Exercise details:
Copy, word for word, the lines of the entries below between the one with "payment terms: 14 days -> 10 days" and the one with "total: 3959.67 -> 4557.28", inclusive, and leave out everything else.

(Beginning of Dataset content)

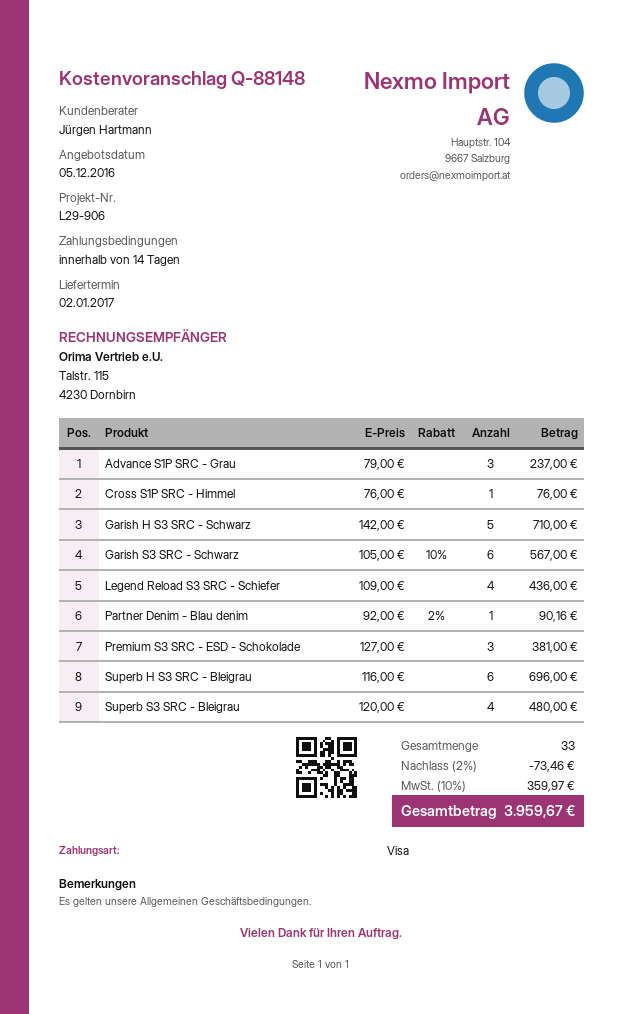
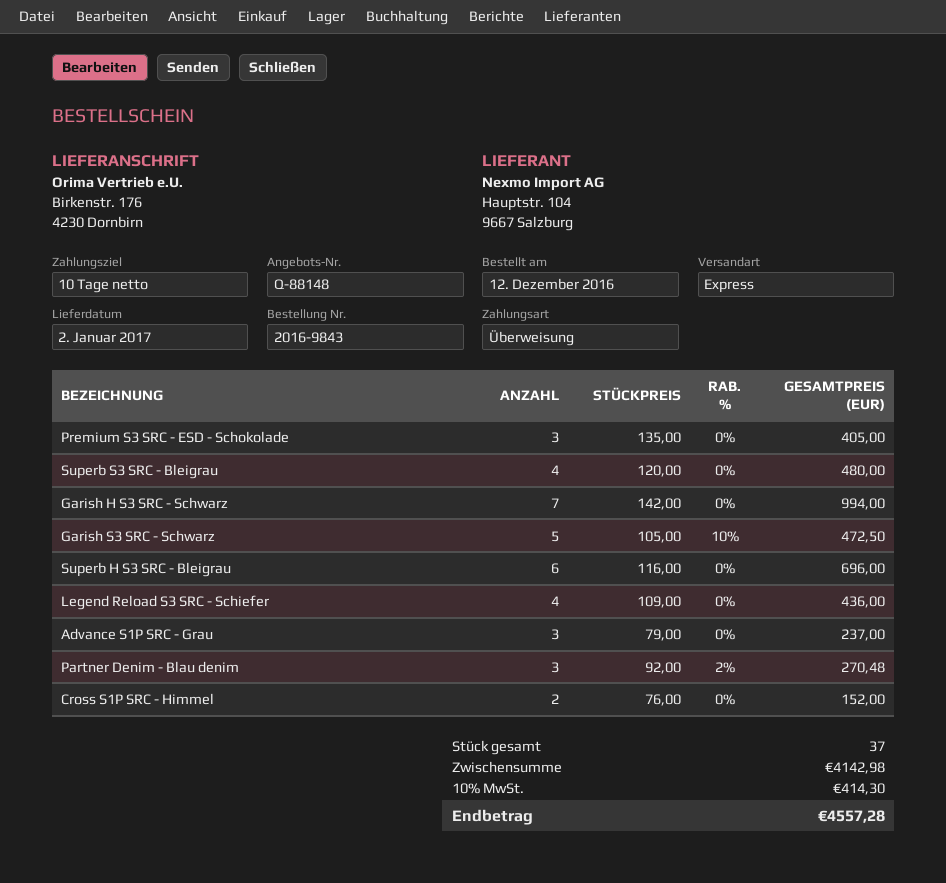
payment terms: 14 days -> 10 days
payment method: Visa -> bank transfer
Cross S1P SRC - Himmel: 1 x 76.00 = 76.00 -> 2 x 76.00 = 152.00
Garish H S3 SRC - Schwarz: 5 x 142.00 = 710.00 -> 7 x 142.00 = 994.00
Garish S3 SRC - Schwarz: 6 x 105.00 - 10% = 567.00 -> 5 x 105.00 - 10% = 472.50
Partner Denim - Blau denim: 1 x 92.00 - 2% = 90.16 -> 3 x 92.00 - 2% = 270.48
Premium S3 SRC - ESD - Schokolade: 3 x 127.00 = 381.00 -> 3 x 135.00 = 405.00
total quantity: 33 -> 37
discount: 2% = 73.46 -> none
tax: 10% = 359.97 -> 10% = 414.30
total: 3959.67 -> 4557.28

(End of Dataset content)
(Beginning of Dataset content)

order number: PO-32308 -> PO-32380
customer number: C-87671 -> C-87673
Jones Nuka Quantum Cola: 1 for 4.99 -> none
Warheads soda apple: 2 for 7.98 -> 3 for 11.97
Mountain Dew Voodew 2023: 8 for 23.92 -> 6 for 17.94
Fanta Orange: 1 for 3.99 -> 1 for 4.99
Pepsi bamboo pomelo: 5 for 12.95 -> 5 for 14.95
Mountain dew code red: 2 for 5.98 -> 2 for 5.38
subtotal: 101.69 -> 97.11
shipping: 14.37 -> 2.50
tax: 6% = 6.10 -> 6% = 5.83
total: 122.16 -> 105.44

(End of Dataset content)

Response area:
payment terms: 14 days -> 10 days
payment method: Visa -> bank transfer
Cross S1P SRC - Himmel: 1 x 76.00 = 76.00 -> 2 x 76.00 = 152.00
Garish H S3 SRC - Schwarz: 5 x 142.00 = 710.00 -> 7 x 142.00 = 994.00
Garish S3 SRC - Schwarz: 6 x 105.00 - 10% = 567.00 -> 5 x 105.00 - 10% = 472.50
Partner Denim - Blau denim: 1 x 92.00 - 2% = 90.16 -> 3 x 92.00 - 2% = 270.48
Premium S3 SRC - ESD - Schokolade: 3 x 127.00 = 381.00 -> 3 x 135.00 = 405.00
total quantity: 33 -> 37
discount: 2% = 73.46 -> none
tax: 10% = 359.97 -> 10% = 414.30
total: 3959.67 -> 4557.28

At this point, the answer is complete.